Check every line below for the string "个工作日内", and copy the lines that contain it.
[Information provided Boundary: Start]
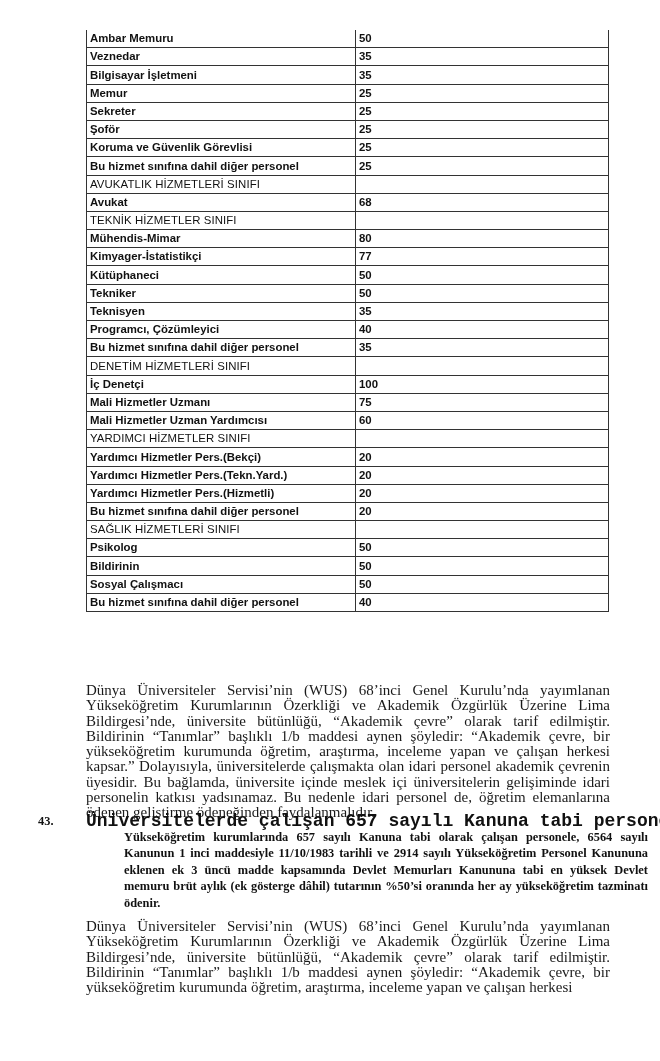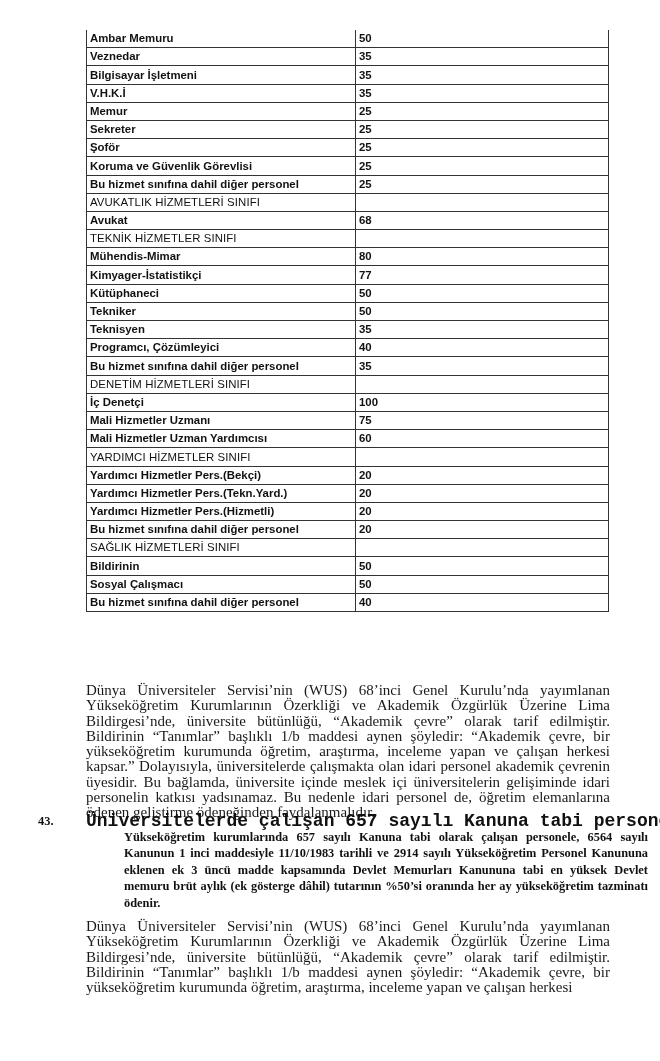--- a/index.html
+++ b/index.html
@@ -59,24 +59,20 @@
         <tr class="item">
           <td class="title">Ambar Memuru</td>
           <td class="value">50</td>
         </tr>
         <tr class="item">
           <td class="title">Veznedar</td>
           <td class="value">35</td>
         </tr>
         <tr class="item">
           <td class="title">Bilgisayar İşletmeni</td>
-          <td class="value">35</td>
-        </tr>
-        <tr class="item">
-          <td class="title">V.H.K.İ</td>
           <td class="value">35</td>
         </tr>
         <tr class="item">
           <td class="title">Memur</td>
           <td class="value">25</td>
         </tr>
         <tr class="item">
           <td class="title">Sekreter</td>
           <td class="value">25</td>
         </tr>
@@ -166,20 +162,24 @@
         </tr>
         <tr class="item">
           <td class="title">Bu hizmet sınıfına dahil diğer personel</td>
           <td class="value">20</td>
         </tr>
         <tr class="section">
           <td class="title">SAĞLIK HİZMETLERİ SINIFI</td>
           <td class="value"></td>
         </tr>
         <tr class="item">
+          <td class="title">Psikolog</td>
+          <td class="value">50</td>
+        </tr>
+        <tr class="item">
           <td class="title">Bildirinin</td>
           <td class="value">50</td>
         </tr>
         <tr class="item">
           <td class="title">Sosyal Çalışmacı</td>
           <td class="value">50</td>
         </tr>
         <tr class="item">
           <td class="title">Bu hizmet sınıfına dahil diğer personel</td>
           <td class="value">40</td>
[Information provided Boundary: End]
[Information provided Boundary: Start]
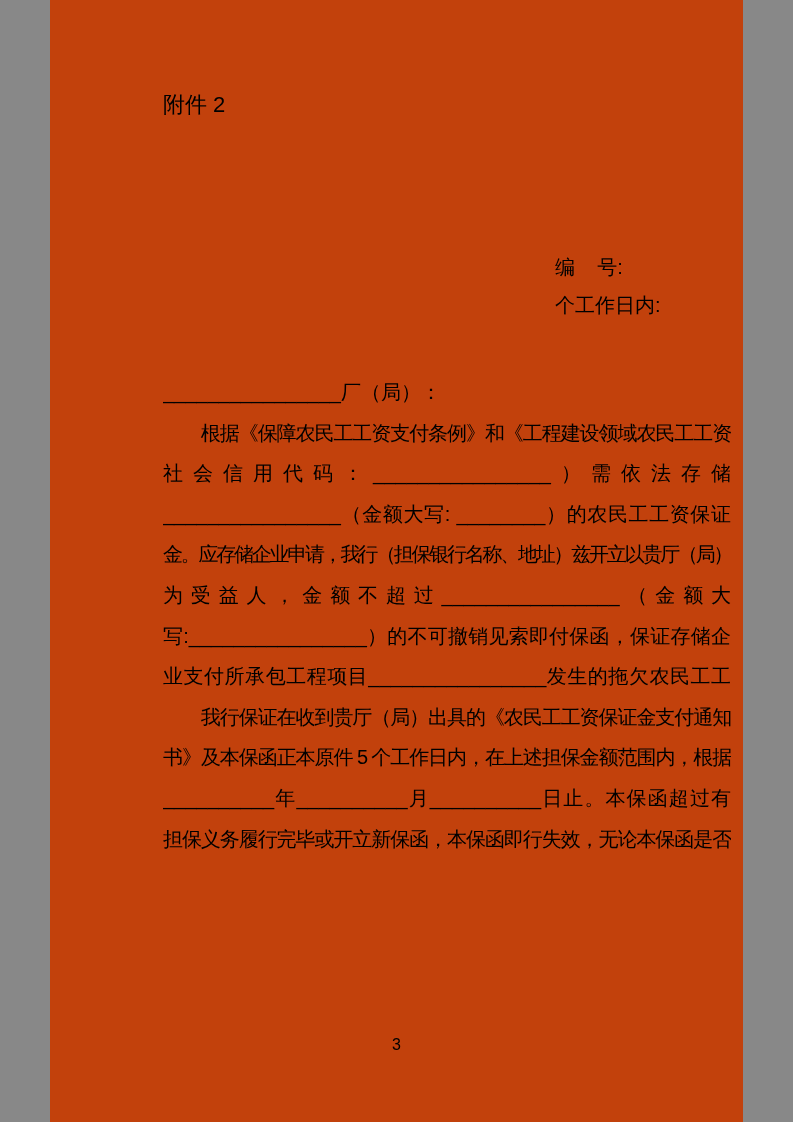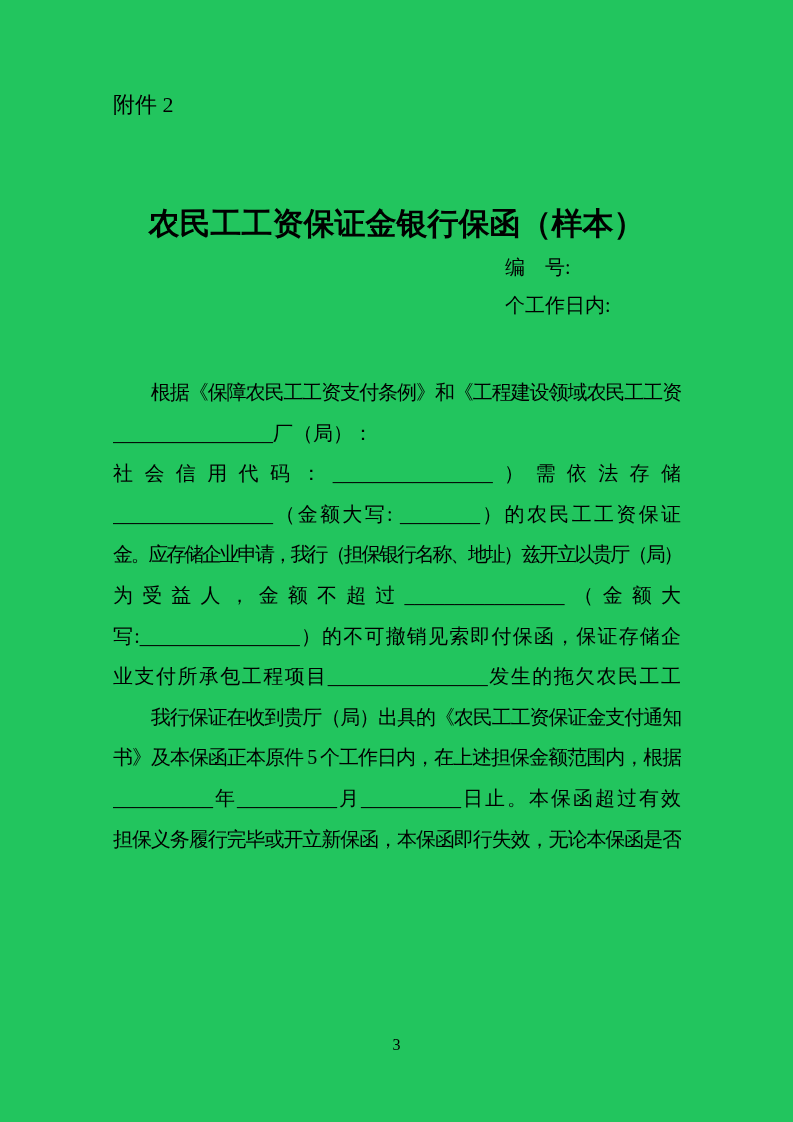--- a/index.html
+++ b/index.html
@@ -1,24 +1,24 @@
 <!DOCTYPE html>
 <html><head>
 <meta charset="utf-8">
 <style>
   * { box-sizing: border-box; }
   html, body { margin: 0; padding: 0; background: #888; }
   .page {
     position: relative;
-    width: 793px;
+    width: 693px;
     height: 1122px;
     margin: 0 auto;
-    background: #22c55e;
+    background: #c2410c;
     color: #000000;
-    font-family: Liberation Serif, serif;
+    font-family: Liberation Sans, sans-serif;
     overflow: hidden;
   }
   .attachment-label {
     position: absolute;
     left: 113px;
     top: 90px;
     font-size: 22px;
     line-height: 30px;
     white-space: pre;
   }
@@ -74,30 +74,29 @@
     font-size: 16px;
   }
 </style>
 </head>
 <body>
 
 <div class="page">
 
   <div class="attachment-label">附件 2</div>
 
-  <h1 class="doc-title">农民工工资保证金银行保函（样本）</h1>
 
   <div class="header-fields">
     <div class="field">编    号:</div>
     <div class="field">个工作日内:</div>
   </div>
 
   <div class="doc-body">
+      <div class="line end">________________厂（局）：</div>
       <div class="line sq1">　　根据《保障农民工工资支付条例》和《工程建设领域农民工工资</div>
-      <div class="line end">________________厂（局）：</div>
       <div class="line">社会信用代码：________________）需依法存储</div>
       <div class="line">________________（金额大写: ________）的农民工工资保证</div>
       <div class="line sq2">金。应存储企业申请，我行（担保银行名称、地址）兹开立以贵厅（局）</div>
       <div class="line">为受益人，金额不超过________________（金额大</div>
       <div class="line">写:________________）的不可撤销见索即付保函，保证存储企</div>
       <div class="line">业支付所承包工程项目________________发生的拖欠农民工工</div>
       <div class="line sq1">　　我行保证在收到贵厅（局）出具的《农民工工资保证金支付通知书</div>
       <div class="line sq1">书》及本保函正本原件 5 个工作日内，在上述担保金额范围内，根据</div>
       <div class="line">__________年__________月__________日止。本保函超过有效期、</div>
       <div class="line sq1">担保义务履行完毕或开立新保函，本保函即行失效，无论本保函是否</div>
[Information provided Boundary: End]
## Exercise output
     <div class="field">个工作日内:</div>
       <div class="line sq1">书》及本保函正本原件 5 个工作日内，在上述担保金额范围内，根据</div>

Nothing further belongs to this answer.